▶ _ASSIGNMENT_
Beneath this task are records; count the lines among them that contain the word "filename" and answer with the number only.

-------

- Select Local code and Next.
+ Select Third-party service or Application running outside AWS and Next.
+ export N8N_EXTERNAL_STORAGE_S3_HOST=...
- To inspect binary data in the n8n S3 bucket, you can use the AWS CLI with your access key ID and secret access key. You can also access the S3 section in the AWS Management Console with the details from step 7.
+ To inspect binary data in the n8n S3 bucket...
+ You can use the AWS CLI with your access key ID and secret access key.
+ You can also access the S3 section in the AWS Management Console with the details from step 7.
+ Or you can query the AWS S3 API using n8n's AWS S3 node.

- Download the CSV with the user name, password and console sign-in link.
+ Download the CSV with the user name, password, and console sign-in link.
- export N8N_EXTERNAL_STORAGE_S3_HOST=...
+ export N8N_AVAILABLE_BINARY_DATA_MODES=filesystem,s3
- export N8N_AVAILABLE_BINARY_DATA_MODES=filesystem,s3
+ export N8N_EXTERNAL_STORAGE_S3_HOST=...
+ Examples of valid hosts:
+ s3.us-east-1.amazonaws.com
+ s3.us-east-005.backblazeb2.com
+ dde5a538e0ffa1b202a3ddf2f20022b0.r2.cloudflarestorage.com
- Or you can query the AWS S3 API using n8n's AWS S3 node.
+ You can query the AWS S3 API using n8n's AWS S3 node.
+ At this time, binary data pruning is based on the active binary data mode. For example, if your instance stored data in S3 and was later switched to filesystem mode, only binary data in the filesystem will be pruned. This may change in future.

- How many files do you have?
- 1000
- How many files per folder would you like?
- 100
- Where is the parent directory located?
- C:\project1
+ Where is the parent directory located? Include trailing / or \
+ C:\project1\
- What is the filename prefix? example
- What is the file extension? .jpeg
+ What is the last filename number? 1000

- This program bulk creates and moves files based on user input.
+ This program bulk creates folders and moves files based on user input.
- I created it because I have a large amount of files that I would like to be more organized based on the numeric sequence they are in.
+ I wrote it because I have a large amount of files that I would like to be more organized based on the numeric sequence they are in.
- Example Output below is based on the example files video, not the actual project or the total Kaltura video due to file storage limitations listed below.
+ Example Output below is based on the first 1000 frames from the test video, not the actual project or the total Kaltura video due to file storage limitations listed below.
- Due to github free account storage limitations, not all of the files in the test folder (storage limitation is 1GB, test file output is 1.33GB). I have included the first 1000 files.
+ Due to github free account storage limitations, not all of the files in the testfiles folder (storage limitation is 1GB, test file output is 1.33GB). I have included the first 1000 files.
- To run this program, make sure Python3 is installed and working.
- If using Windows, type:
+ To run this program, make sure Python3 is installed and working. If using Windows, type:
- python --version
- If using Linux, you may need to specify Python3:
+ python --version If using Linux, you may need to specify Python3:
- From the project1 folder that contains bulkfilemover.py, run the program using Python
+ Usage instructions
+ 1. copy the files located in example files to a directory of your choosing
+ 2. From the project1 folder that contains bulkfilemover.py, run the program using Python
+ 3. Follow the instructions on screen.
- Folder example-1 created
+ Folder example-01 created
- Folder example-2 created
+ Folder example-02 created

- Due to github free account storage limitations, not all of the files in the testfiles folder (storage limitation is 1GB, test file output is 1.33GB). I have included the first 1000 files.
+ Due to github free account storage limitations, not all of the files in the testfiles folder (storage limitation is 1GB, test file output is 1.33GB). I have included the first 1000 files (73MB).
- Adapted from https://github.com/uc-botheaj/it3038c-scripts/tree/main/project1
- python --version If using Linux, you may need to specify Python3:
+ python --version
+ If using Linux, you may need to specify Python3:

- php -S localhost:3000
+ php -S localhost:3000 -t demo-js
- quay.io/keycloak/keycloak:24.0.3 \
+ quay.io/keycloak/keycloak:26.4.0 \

-------

▶ _TASK ANSWER_
2